### Records for the task
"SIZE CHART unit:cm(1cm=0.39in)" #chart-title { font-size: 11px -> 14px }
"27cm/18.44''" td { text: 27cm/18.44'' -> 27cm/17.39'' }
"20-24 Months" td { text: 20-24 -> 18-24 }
--
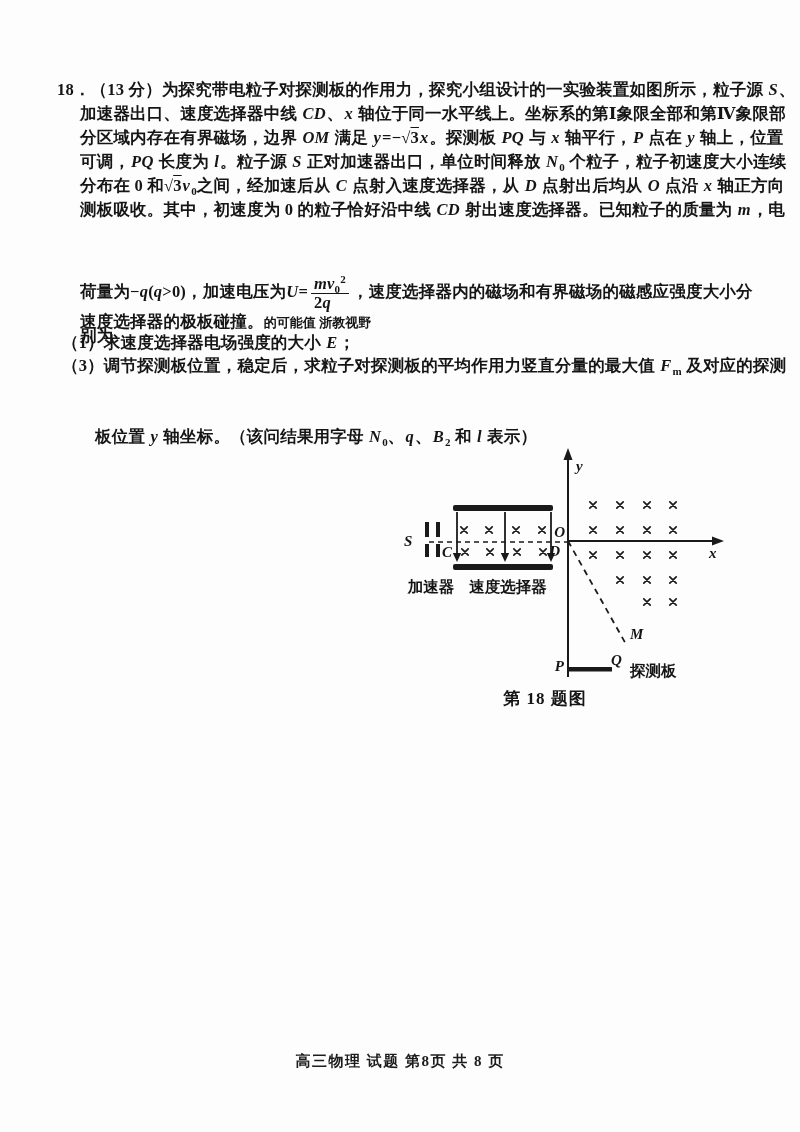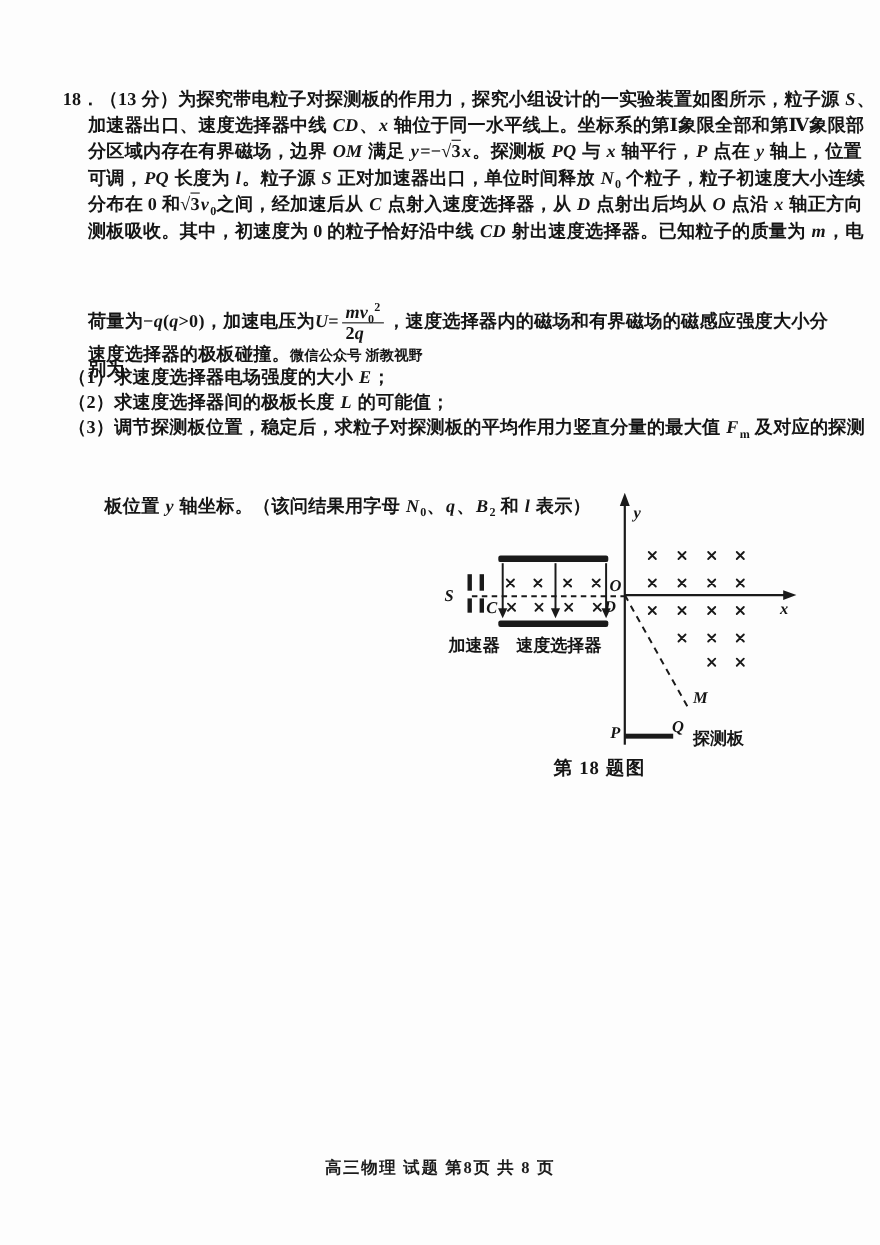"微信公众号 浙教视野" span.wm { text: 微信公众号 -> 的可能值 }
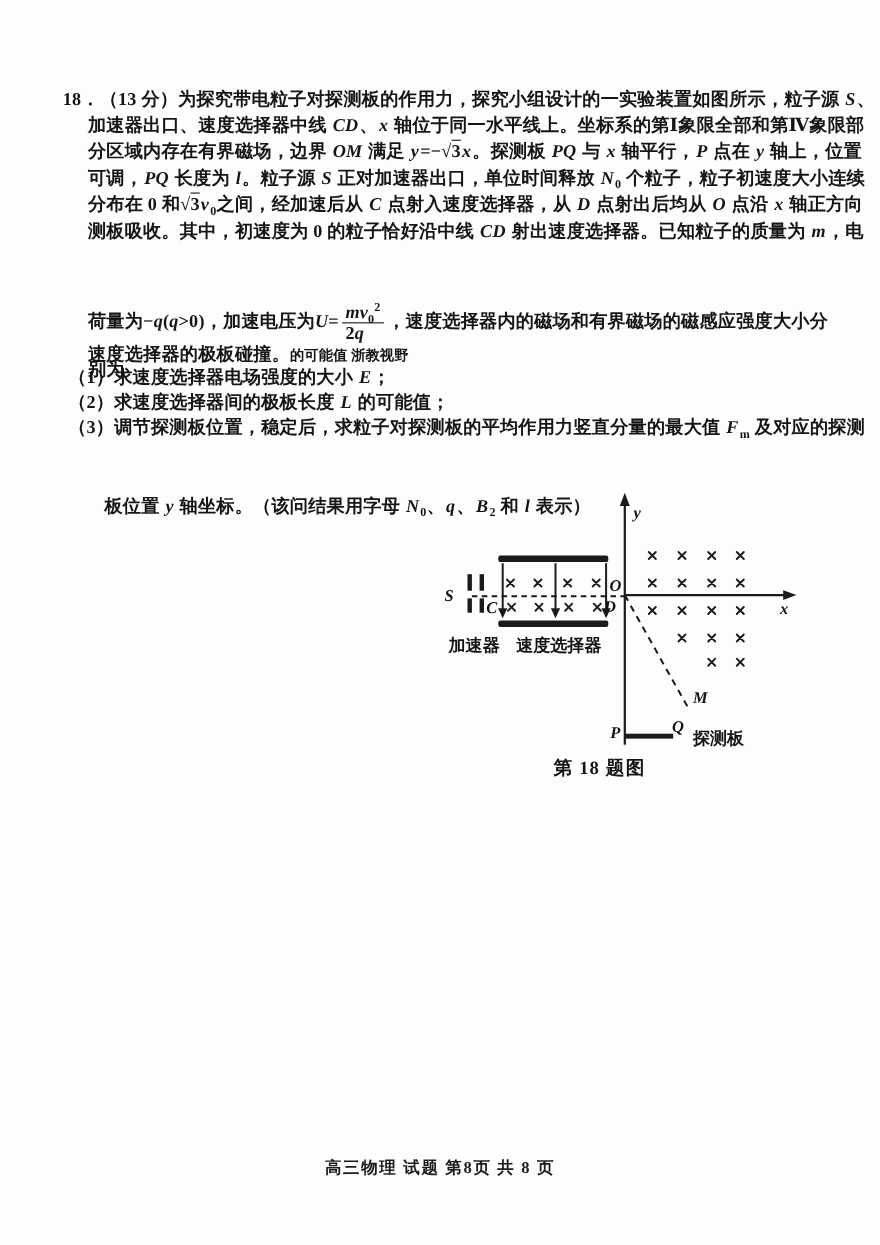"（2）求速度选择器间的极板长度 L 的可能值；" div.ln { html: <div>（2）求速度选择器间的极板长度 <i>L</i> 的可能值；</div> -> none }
* * *
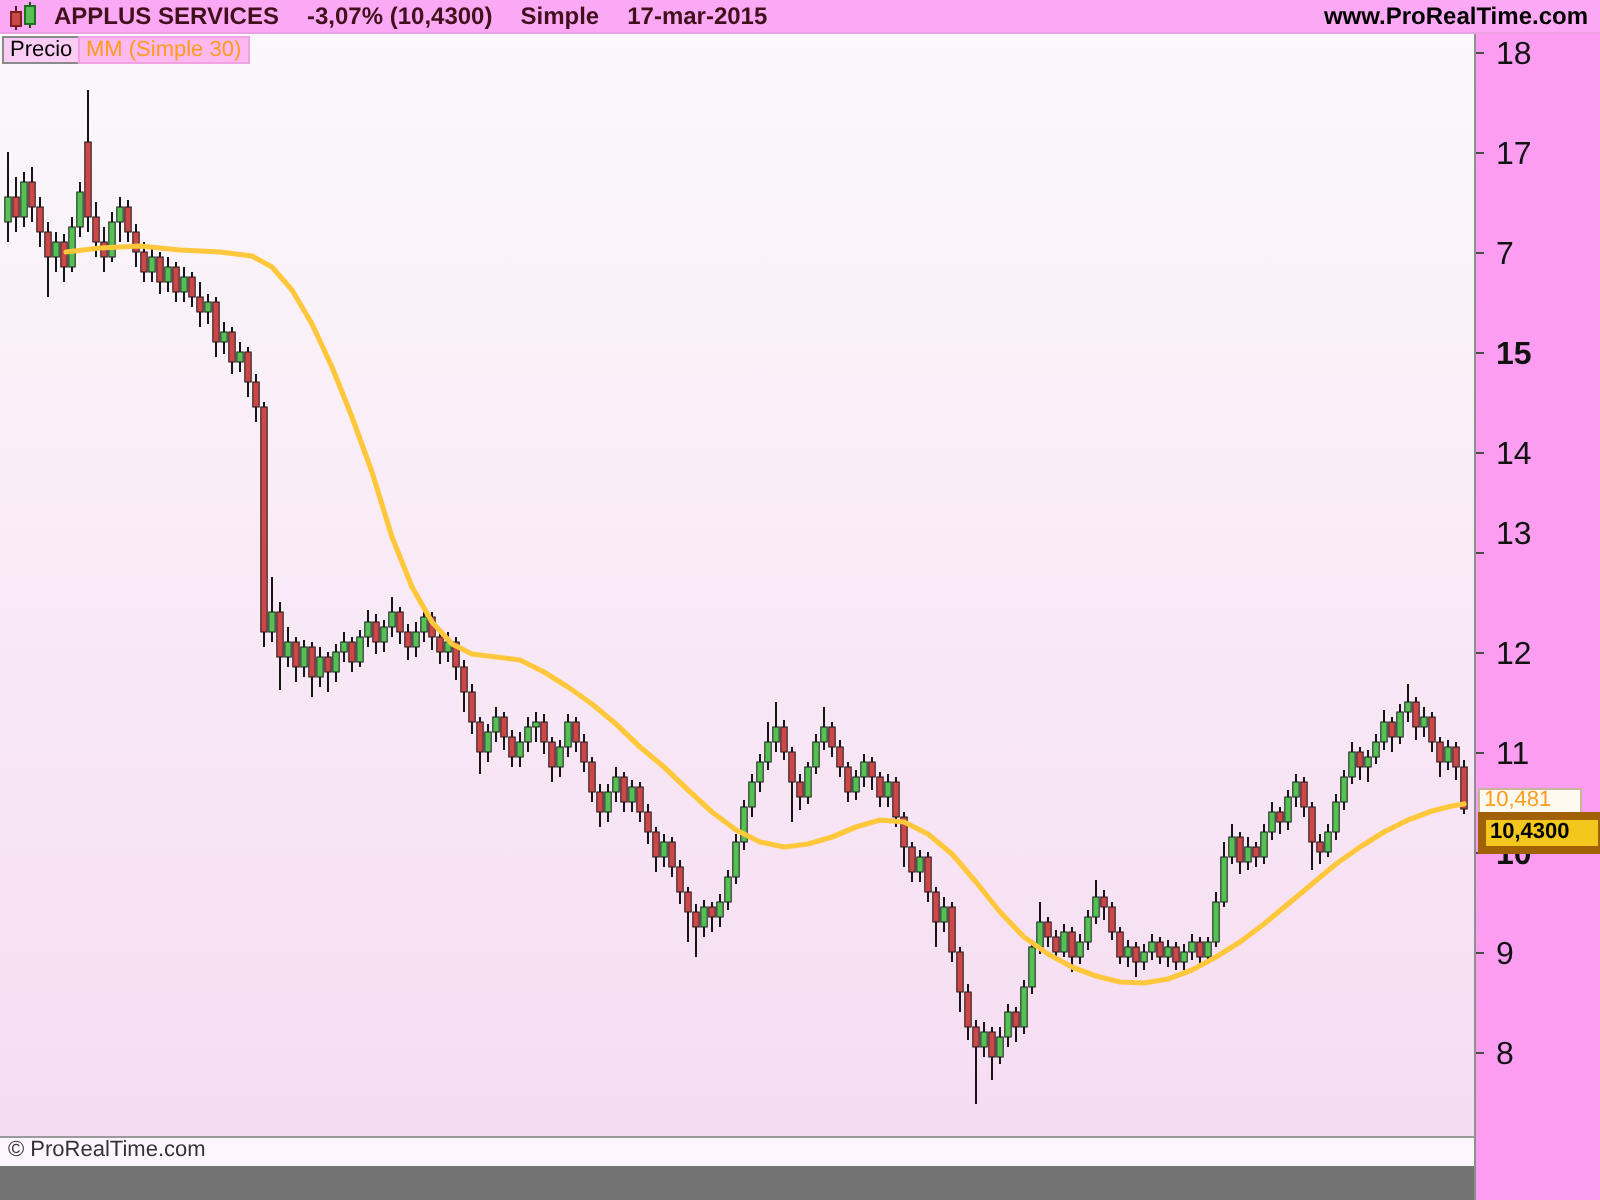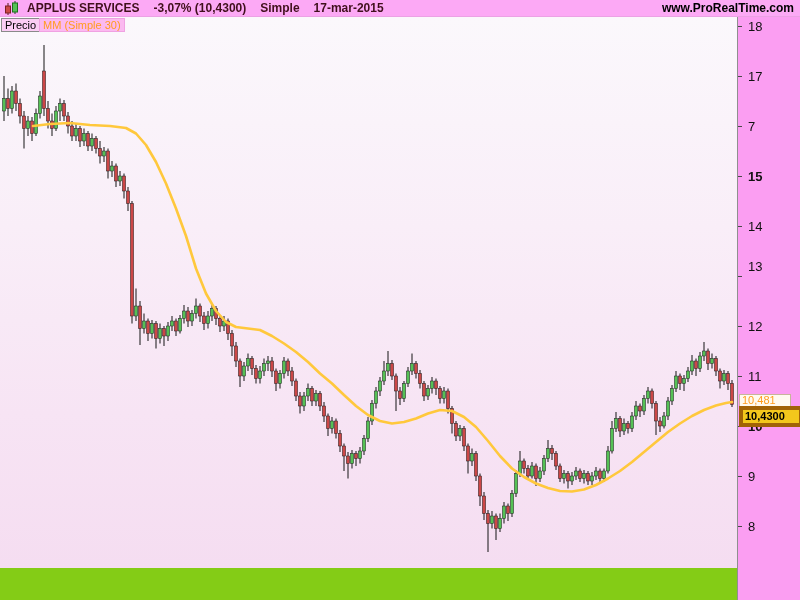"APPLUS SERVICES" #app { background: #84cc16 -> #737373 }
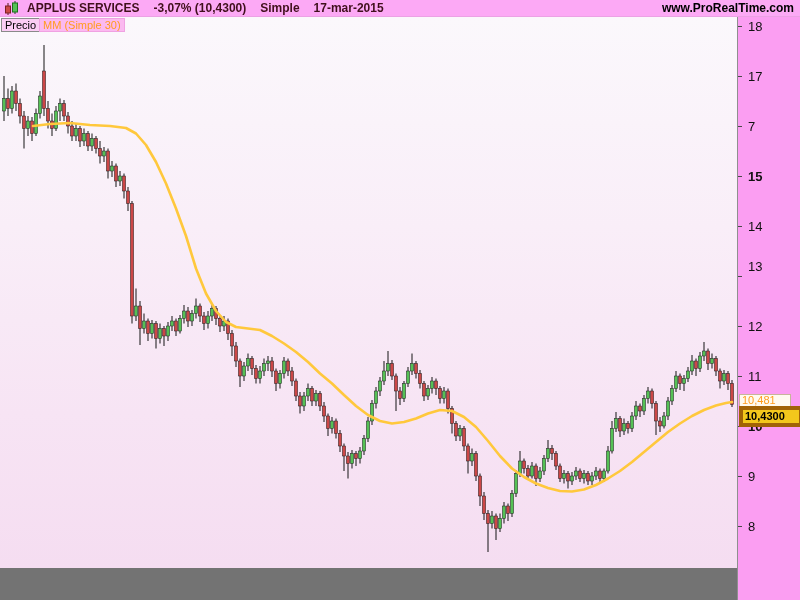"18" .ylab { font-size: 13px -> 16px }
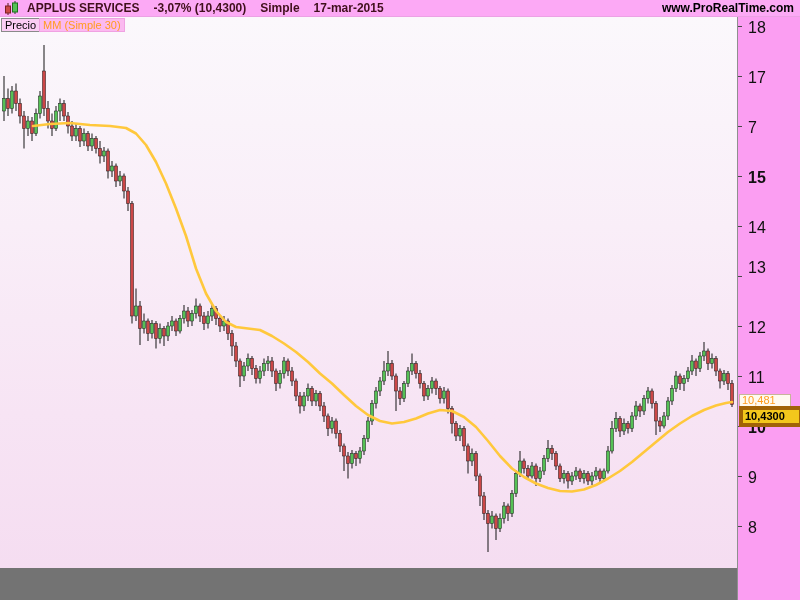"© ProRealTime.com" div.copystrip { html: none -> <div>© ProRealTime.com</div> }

### Work task
Reproduce verbatim the lines above, from the line with "font-size: 11px ->" through the line with "text: 20-24 ->".

### Solution for this exercise
"SIZE CHART unit:cm(1cm=0.39in)" #chart-title { font-size: 11px -> 14px }
"27cm/18.44''" td { text: 27cm/18.44'' -> 27cm/17.39'' }
"20-24 Months" td { text: 20-24 -> 18-24 }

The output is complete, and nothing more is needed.